While the well-off part of the population survived the economic crisis fairly unscathed, the socially disadvantaged suffer disproportionately from the consequences. While small and micro entrepreneurs struggle for credit and survival, many corporations are reporting high demand for their bonds and sales growth.
The “FAANMGs” have weathered the “Category 5 storm” of the Covid 19 pandemic well, industry analyst Daniel Ives of Wedbush Securities said recently. “The reality is that the strong get stronger.” Apple increased sales in the second quarter by eleven percent to nearly $ 60 billion. Amazon tripled its grocery sales and posted a profit of more than $ 5 billion for the quarter.

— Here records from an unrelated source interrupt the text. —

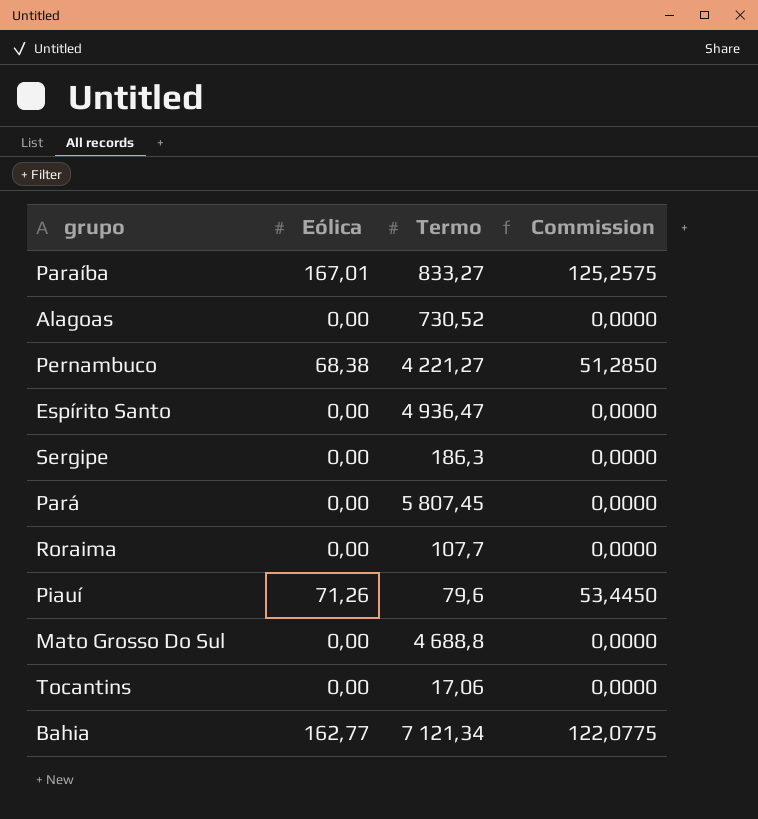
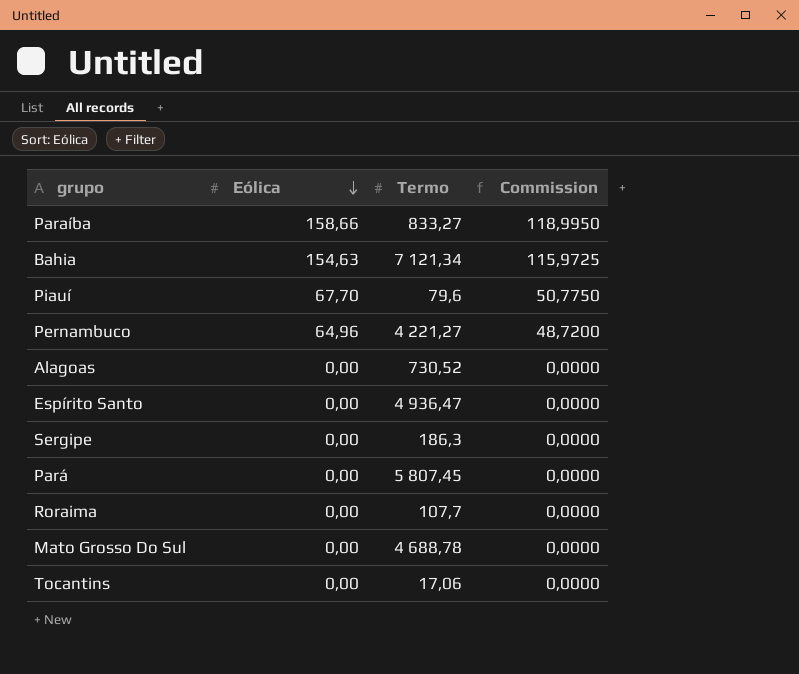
row order: none -> Eólica descending
Paraíba | Eólica: 167,01 -> 158,66
Paraíba | Commission: 125,2575 -> 118,9950
Bahia | Eólica: 162,77 -> 154,63
Bahia | Commission: 122,0775 -> 115,9725
Piauí | Eólica: 71,26 -> 67,70
Piauí | Commission: 53,4450 -> 50,7750
Pernambuco | Eólica: 68,38 -> 64,96
Pernambuco | Commission: 51,2850 -> 48,7200
Mato Grosso Do Sul | Termo: 4 688,8 -> 4 688,78

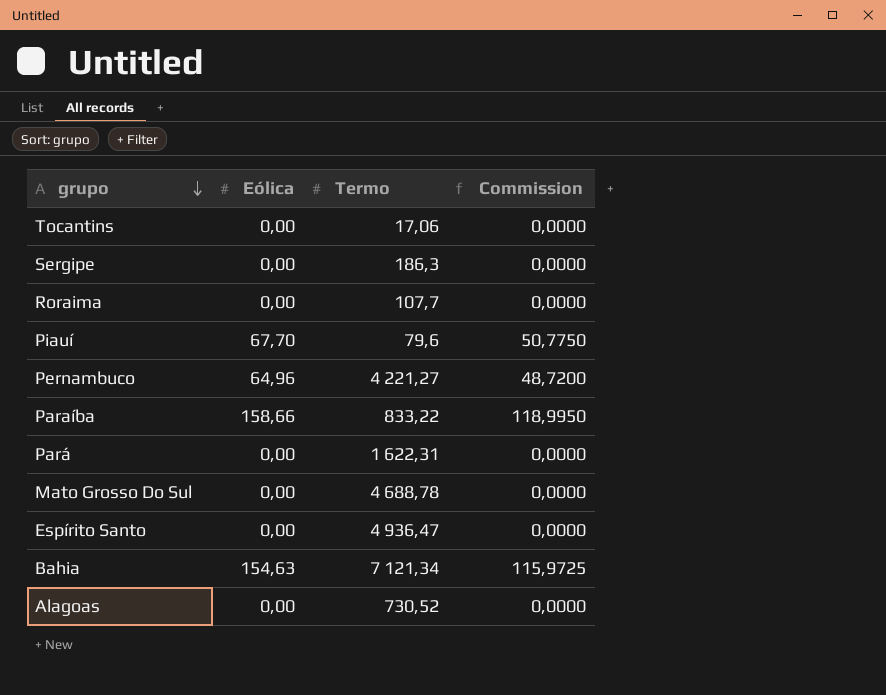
row order: Eólica descending -> grupo descending
Paraíba | Termo: 833,27 -> 833,22
Pará | Termo: 5 807,45 -> 1 622,31

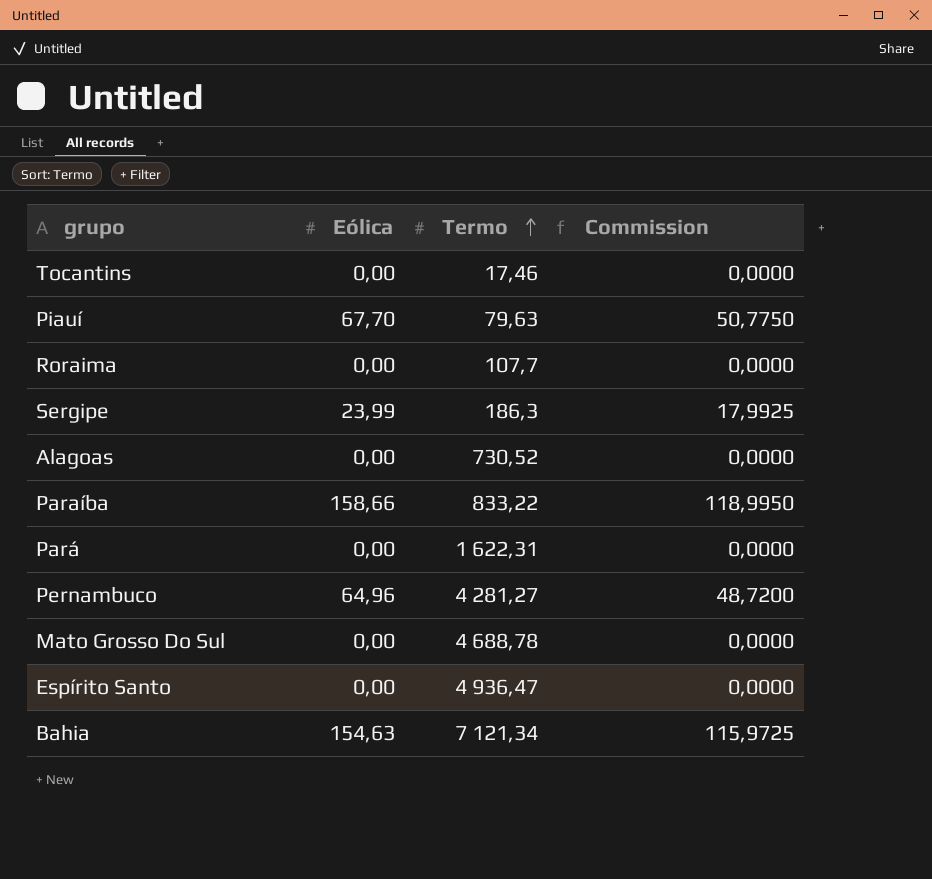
row order: grupo descending -> Termo ascending
Tocantins | Termo: 17,06 -> 17,46
Piauí | Termo: 79,6 -> 79,63
Sergipe | Eólica: 0,00 -> 23,99
Sergipe | Commission: 0,0000 -> 17,9925
Pernambuco | Termo: 4 221,27 -> 4 281,27

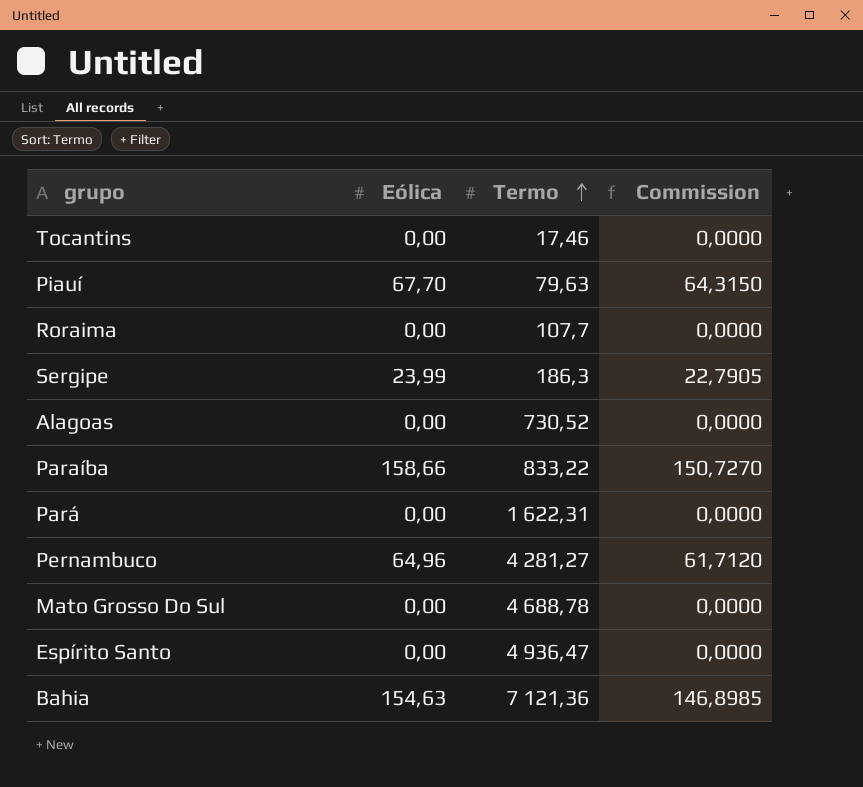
column Commission | formula: [Eólica] * 0,75 -> [Eólica] * 0,95
Bahia | Termo: 7 121,34 -> 7 121,36

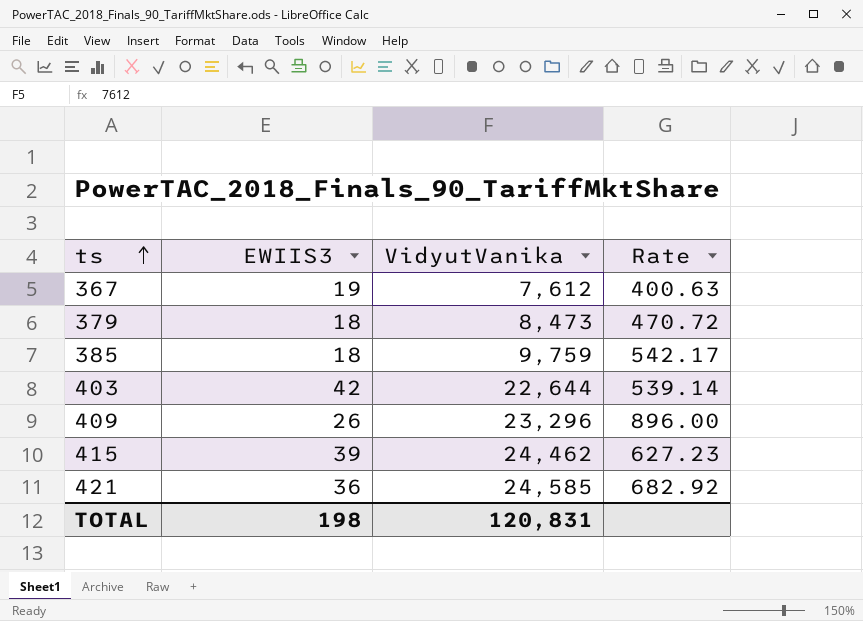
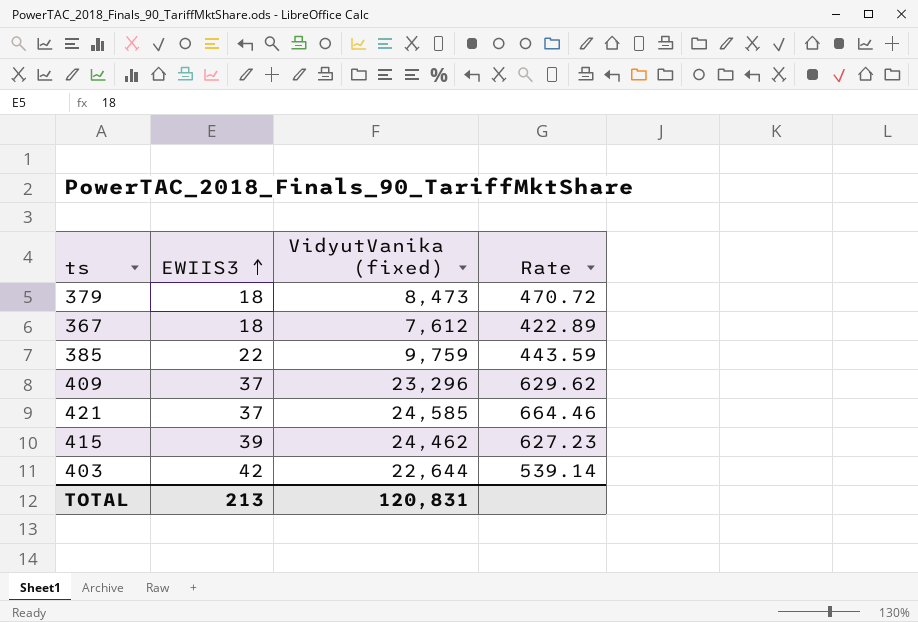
row order: ts ascending -> EWIIS3 ascending
column name: VidyutVanika -> VidyutVanika (fixed)
367 | EWIIS3: 19 -> 18
367 | Rate: 400.63 -> 422.89
385 | EWIIS3: 18 -> 22
385 | Rate: 542.17 -> 443.59
409 | EWIIS3: 26 -> 37
409 | Rate: 896.00 -> 629.62
421 | EWIIS3: 36 -> 37
421 | Rate: 682.92 -> 664.46
TOTAL | EWIIS3: 198 -> 213

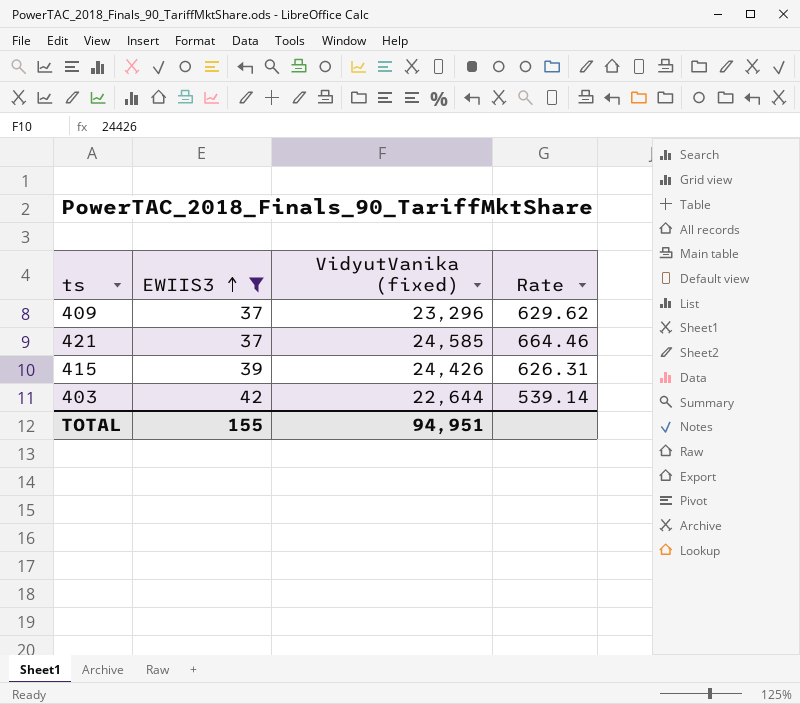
filter: none -> EWIIS3 >= 37
415 | VidyutVanika (fixed): 24,462 -> 24,426
415 | Rate: 627.23 -> 626.31
TOTAL | EWIIS3: 213 -> 155
TOTAL | VidyutVanika (fixed): 120,831 -> 94,951

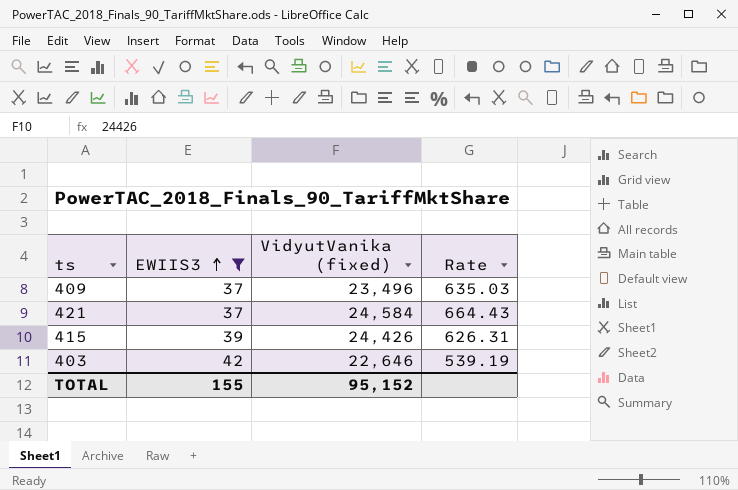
409 | VidyutVanika (fixed): 23,296 -> 23,496
409 | Rate: 629.62 -> 635.03
421 | VidyutVanika (fixed): 24,585 -> 24,584
421 | Rate: 664.46 -> 664.43
403 | VidyutVanika (fixed): 22,644 -> 22,646
403 | Rate: 539.14 -> 539.19
TOTAL | VidyutVanika (fixed): 94,951 -> 95,152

Still, some observers are beginning to panic about the stock market rally. Because many of the tech stocks are highly valued in terms of fundamentals, investors are betting on the future. As the cartel’s watchdogs watch the growing market power of the tech giants with concern, share buyers are expecting exactly that: Amazon & Co. have further strengthened their competitive position in this crisis.
However, Cresset co-founder Ablin cautions against confusing “Wall Street with Main Street” – that is, the stock exchanges with the real economy. It is true that FAANMG’s market capitalization now corresponds to more than a third of total US economic output. “But together, these companies employ less than one percent of the workforce.”